Only the lines running from the line with "padding:2px 20px 4px;" to the end of the records below belong in the answer, each copied exactly.

==== Data supplied

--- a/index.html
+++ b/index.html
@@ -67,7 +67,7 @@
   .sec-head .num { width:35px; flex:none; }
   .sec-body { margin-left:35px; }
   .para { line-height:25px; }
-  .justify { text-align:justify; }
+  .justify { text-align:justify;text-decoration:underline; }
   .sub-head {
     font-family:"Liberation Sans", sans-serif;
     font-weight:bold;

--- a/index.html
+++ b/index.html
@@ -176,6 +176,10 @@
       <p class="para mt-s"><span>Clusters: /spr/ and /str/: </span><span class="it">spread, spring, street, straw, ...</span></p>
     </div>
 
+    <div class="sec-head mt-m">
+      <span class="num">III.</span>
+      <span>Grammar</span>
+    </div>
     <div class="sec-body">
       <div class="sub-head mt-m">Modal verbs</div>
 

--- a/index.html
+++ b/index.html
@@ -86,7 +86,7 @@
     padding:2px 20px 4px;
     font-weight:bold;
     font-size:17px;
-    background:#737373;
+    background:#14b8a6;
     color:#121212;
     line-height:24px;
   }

========

* **Expected answer**
     padding:2px 20px 4px;
     font-weight:bold;
     font-size:17px;
-    background:#737373;
+    background:#14b8a6;
     color:#121212;
     line-height:24px;
   }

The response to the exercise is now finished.